Each line at or after the one containing "les outils implémentés" should be transcribed exactly, up to and including the final line of the data.

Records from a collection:
---

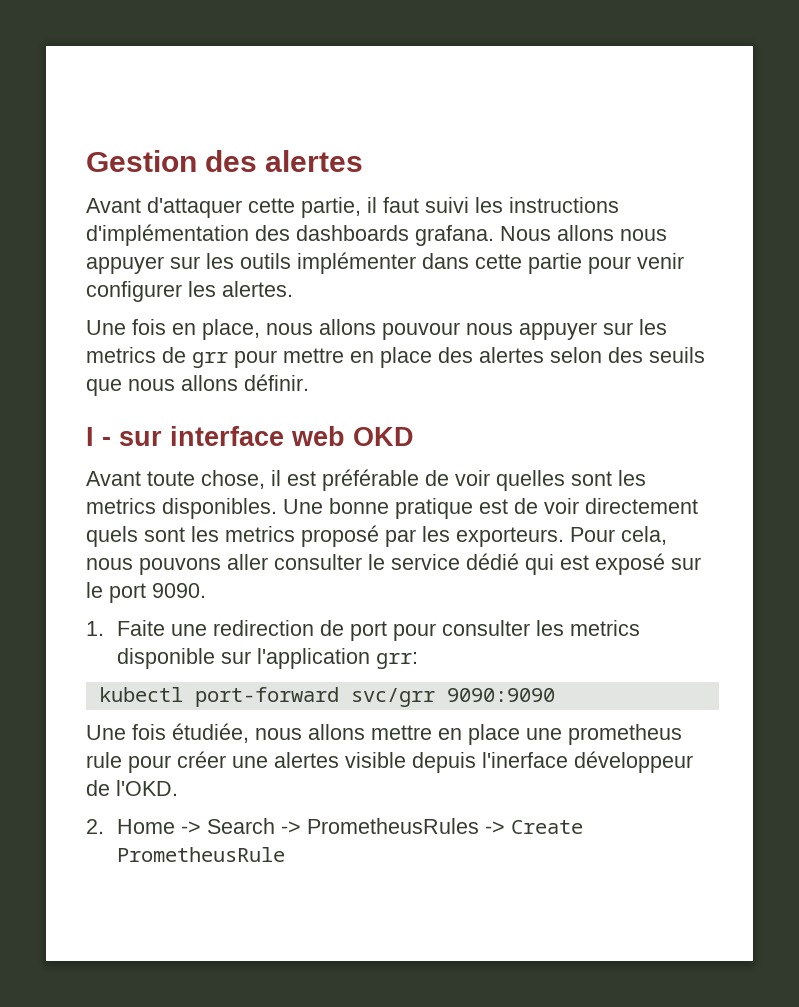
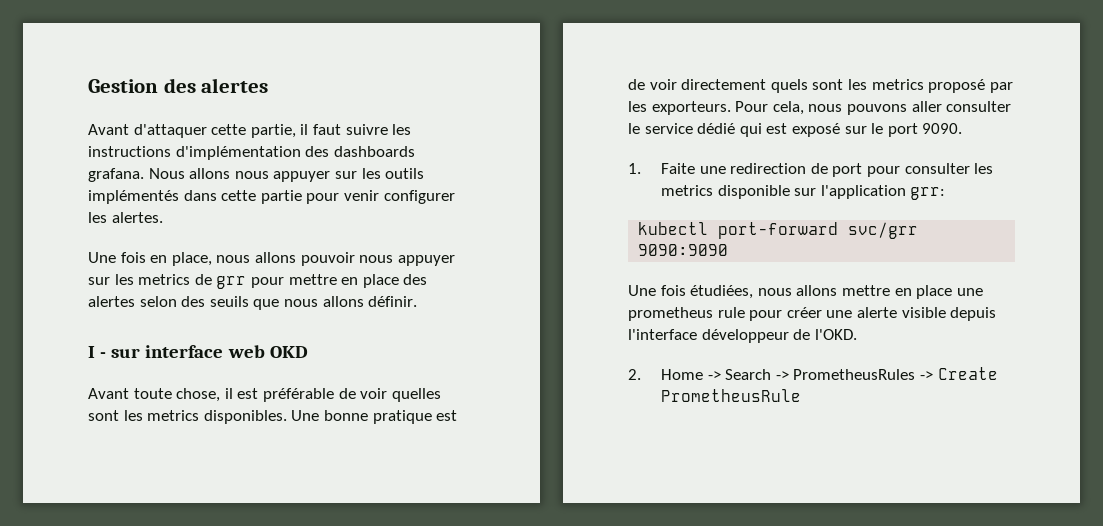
- Avant d'attaquer cette partie, il faut suivi les instructions d'implémentation des dashboards grafana.
+ Avant d'attaquer cette partie, il faut suivre les instructions d'implémentation des dashboards grafana.
- Nous allons nous appuyer sur les outils implémenter dans cette partie pour venir configurer les alertes.
+ Nous allons nous appuyer sur les outils implémentés dans cette partie pour venir configurer les alertes.
- Une fois en place, nous allons pouvour nous appuyer sur les metrics de grr pour mettre en place des alertes selon des seuils que nous allons définir.
+ Une fois en place, nous allons pouvoir nous appuyer sur les metrics de grr pour mettre en place des alertes selon des seuils que nous allons définir.
- Une fois étudiée, nous allons mettre en place une prometheus rule pour créer une alertes visible depuis l'inerface développeur de l'OKD.
+ Une fois étudiées, nous allons mettre en place une prometheus rule pour créer une alerte visible depuis l'interface développeur de l'OKD.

---

**Task response:**
+ Nous allons nous appuyer sur les outils implémentés dans cette partie pour venir configurer les alertes.
- Une fois en place, nous allons pouvour nous appuyer sur les metrics de grr pour mettre en place des alertes selon des seuils que nous allons définir.
+ Une fois en place, nous allons pouvoir nous appuyer sur les metrics de grr pour mettre en place des alertes selon des seuils que nous allons définir.
- Une fois étudiée, nous allons mettre en place une prometheus rule pour créer une alertes visible depuis l'inerface développeur de l'OKD.
+ Une fois étudiées, nous allons mettre en place une prometheus rule pour créer une alerte visible depuis l'interface développeur de l'OKD.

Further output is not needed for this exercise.